Первая его полнометражная картина "Сегодня ночью или никогда" (1972) получила поддержку Висконти и была атакована левой прессой. Ее возмутило изображение революции как театрализованной акции в духе пьес Мариво.
Собственно, никакой революции не происходит; ее просто крикливо провозглашает один из артистов, приглашенных на праздник аристократов, которые на эту ночь поменялись ролями со своими слугами. Кончается праздник, и слуги опять становятся слугами. Бедные остаются бедными, богатые богатыми. Артисты получают гонорар и уезжают.
Эта парабола отражает иллюзорный мир 60-х, присущие им радикальные замашки и мистификации. Тогда многие интеллигенты — писатели, кинематографисты — отождествляли себя с рабочим классом, о котором в действительности не имели понятия. Зато других — того же Висконти, того же Шмида — обвиняли в апологии "буржуазного культурного фашизма".
"Тень ангелов" (1976) — фильм, обозначивший пик творческого сближения Шмида и Фассбиндера. Играть небольшие эпизоды друг у друга — это одно, а поставить, как Шмид, целую большую картину по фассбиндеровской пьесе, где сам Фассбиндер сыграл одну из сильнейших своих ролей, — это совсем другое. Была опасность, что фассбиндер с его неистовым темпераментом "подомнет" под себя более мягкого и пластичного Шмида. Который и поставил в связи с этим ряд жестких условий: Фассбиндер должен был приехать на съемки всего на шесть дней, предварительно сбросив восемнадцать кило веса. В результате мы имеем в этом фильме уникальный образ "печального сутенера", не только сыгранный в самоубийственно-жестокой манере, но и трактуемый как по-своему прекрасный лирический персонаж — то, чего фассбиндер никогда бы себе не позволил.
Шмид взялся за постановку этой пьесы еще и потому, что она была запрещена в Германии. Тупая немецкая самоцензура до смерти перепугалась апокалиптической атмосферы после свершенного Холокоста. В душном городке живут: проститутка Лили, слишком прекрасная, чтобы спать с клиентами, и вместо этого выслушивающая их откровения; ее отец — военный преступник, подрабатывающий в облике трансвестита в ночном кабаре; ее мать — свихнувшаяся коммунистка в инвалидном кресле; Богатый Еврей, которого используют финансовые воротилы как подставное лицо для своих махинаций.

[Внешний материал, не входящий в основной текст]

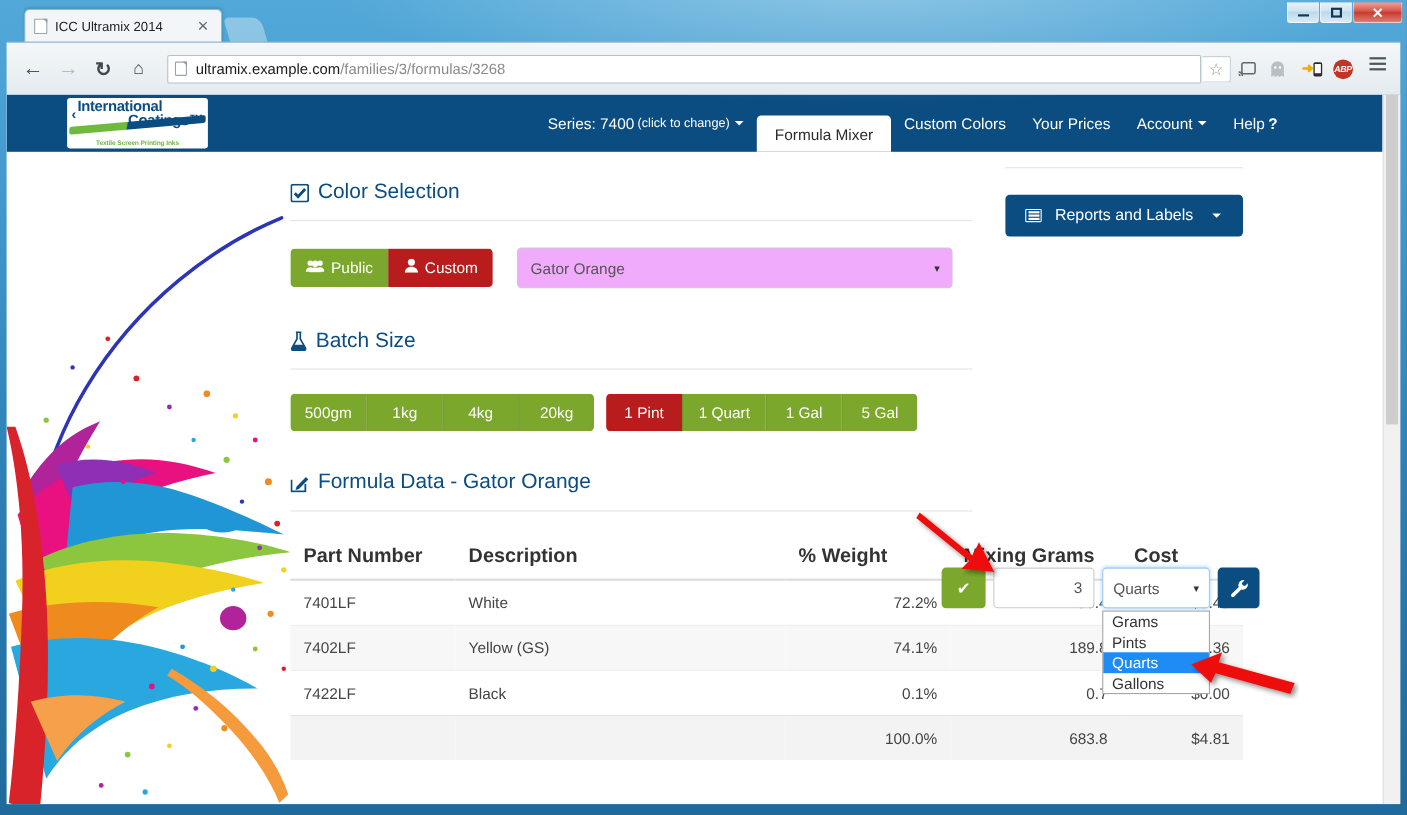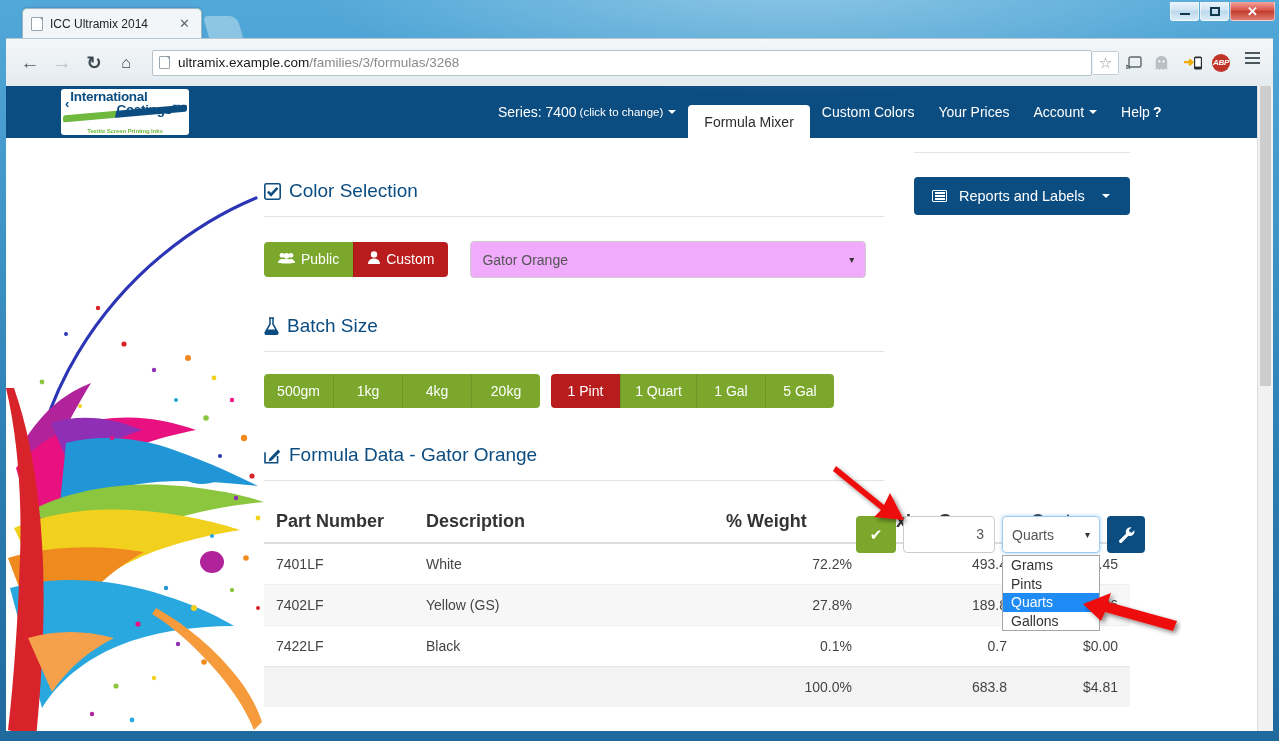"Color Selection" .col-left { top: 16px -> 0 }
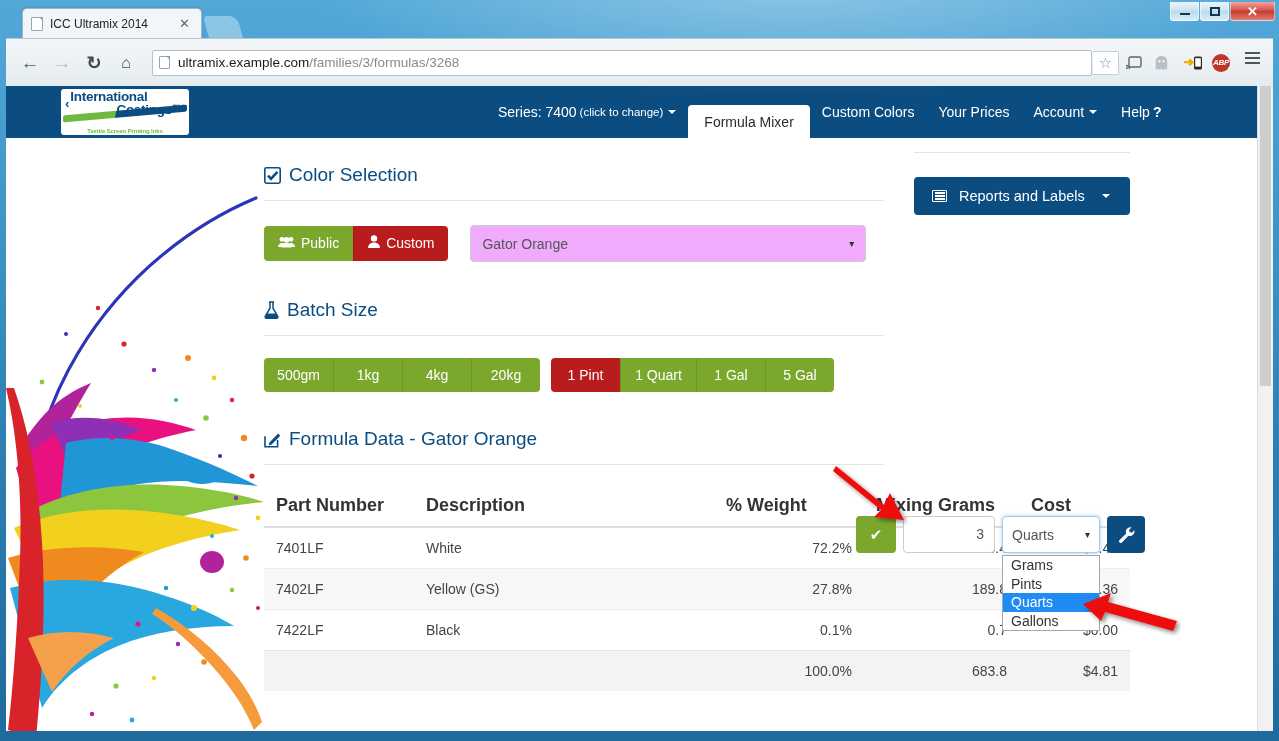"27.8%" td.num { text: 27.8% -> 74.1% }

Само появление таких тем и персонажей было скандальным нарушением табу в стремившейся забыть свое прошлое Германии. Фассбиндера тут же обвинили в антисемитизме — его, который всегда стоял на стороне любых меньшинств. А ведь речь шла и в пьесе и в фильме совсем о другом. Об уродливом мире, где никто ни с кем больше не общается, только произносит монологи, никто никого не слушает, а если хочешь, чтобы слушали, — плати. О перевернутом мире, где в роли исповедника выступает проститутка, да и та не выдерживает человеческого дерьма и просит, чтобы ее прикончили. И когда Богатый Еврей делает это, в тюрьму бросают вовсе не его, а сутенера. Речь о бесчеловечности и нетерпимости во всех мыслимых формах, включая и гомофобию, и тщательно камуфлируемый антисемитизм. О том, что немцы никогда не простят евреям того, что они, немцы, с ними сделали.
В "Тени ангелов" глубоко затаились важнейшие компоненты позднего фассбиндеровского стиля, который спустя несколько лет отпраздновал свой триумф в фильме "Лили Марлен" и получил определение "пост-Голливуд". На съемках "Тени ангелов" Шмид встретился с художником Раулем Хименесом, с которым впоследствии бессменно работал вплоть до его смерти. Но именно Хименес делал с Фассбиндером "Лили Марлен", используя во многом уже готовую живописную концепцию.
Еще одна нить, связывавшая, а иногда и путавшая отношения Шмида с Фассбиндером, — актриса Ингрид Кавен. В течение нескольких лет она была женой Фассбиндера.
Но свои главные роли — в "Паломе" и "Тени ангелов" — сыграла у Шмида. Это послужило поводом для уколов ревности, пока Фассбиндер не возвел на пьедестал Ханну Шигулу. А Шмид, верный своим "кадрам", поставил в Париже вместе с Ивом Сен-Лораном шоу "Ингрид Кавен на Пигаль".
Другой "личный" фильм швейцарского режиссера, предугадавший многое в европейском "большом" кино, —"Геката" (1982). На первый взгляд эта картина совсем не типична для Шмида: колониальный роман, где фоном служат экзотические пленэры, затейливый быт арабских поселений, само мифологизированное кинематографом слово "Марокко", слово "Касабланка". Но над всем стояла актриса.